To the Editor:
Charles Murray is on safe ground in testing the Cochran-Hardy-Harpending hypothesis of high Jewish IQ by seeking evidence beyond the Ashkenazim in Europe and going back past the Middle Ages to antiquity. In a review of nearly 100 studies of South Asian/North African IQ, Richard Lynn has shown that although IQ scores of Sephardi Jews are lower on average than those of Ashkenazim, they are higher than those of the populations that surrounded them historically. Clearly we are dealing with something deeply rooted in the Jewish past.
J. Philippe Rushton
University of Western Ontario
Charles Murray writes:
Richard Lynn’s review of studies of Sephardi IQ as cited by J. Philippe Rushton offers a potential strategy for exploring the vexed question of non-Ashkenazi Jews: compare their scores with non-Jews who have surrounded them historically. That work could be extended by calculating not raw IQ means, but ratios of Jewish to non-Jewish IQ’s within culturally meaningful geographic areas. Doing that calculation accurately presents many methodological difficulties, and good data may be too sparse, but the intriguing hypothesis to be explored is that the ratios will be roughly the same everywhere.
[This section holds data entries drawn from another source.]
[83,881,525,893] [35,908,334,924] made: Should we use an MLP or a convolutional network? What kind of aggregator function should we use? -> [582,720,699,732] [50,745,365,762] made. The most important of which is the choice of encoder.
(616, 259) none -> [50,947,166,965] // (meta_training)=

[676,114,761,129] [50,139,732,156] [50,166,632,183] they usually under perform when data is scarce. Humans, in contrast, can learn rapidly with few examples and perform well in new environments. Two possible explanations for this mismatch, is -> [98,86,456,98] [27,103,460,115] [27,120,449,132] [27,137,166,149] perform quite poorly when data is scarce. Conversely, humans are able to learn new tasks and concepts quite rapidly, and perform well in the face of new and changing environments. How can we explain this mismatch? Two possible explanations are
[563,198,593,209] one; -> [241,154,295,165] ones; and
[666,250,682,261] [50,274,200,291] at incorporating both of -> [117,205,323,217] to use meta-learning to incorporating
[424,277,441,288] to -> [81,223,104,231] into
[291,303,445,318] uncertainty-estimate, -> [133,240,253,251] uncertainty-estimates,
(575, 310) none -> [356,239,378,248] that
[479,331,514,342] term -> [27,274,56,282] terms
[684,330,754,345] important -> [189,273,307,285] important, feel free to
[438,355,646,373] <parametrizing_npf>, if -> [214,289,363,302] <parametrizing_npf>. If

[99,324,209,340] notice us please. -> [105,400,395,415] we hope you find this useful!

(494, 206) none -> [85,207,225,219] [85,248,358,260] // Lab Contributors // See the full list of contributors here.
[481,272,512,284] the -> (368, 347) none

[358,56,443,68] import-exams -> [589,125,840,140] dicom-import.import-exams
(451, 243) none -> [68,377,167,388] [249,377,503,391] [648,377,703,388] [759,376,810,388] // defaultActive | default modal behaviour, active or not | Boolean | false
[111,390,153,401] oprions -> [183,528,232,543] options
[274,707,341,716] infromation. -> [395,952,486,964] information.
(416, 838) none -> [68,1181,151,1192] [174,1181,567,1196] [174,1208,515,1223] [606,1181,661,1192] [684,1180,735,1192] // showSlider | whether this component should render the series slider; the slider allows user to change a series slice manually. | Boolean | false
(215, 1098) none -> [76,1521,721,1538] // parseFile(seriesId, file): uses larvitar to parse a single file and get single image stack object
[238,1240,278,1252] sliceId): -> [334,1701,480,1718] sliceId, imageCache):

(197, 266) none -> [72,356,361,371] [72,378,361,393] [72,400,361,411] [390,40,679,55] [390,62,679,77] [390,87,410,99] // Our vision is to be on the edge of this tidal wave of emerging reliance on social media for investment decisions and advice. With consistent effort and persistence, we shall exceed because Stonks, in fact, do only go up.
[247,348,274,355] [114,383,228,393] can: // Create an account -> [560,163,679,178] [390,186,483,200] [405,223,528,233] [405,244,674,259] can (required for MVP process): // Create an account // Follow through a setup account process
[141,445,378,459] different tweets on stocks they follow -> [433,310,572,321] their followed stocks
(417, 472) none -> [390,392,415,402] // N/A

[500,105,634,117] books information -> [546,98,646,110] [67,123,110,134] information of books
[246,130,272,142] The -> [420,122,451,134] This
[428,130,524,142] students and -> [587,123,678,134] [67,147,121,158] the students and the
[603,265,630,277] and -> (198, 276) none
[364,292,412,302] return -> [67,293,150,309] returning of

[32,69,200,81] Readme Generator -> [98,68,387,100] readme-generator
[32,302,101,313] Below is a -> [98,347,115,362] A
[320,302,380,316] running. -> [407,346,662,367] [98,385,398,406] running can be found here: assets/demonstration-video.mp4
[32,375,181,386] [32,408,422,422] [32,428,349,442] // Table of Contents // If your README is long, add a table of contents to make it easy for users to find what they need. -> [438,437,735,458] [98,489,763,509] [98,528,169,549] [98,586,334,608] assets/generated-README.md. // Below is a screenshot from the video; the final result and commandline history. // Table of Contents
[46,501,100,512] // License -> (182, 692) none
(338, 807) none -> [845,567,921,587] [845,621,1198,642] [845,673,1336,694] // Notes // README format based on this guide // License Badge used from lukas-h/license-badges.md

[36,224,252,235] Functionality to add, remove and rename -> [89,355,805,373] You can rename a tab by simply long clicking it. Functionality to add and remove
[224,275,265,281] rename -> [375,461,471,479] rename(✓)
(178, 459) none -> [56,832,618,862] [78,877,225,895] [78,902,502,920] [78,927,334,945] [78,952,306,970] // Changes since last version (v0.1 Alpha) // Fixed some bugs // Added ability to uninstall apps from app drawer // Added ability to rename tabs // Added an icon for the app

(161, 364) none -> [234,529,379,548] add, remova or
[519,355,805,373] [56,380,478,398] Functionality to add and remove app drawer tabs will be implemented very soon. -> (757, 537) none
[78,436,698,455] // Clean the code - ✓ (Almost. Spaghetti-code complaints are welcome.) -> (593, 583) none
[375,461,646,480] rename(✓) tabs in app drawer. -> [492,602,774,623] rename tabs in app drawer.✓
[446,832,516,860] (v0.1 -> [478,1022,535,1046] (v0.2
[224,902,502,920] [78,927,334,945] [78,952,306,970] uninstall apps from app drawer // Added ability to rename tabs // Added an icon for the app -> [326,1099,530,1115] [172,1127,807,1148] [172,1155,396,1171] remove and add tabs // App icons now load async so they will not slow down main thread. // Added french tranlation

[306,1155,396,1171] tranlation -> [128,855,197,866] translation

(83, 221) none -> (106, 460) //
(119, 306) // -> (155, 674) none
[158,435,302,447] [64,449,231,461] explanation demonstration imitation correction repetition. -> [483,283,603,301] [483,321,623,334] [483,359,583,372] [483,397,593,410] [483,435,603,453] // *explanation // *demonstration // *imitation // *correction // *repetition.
The estimated Ashkenazi mean of 110 translates to a ratio of 11:10 in Europe and the United States. If non-Ashkenazi Jews with a mean of 100 were historically surrounded by a people with a mean of 91, the ratio would be identical. Since the IQ means of the non-Jewish populations of North African and Middle Eastern countries are estimated to be well below 100, the hypothesis is not implausible on its face.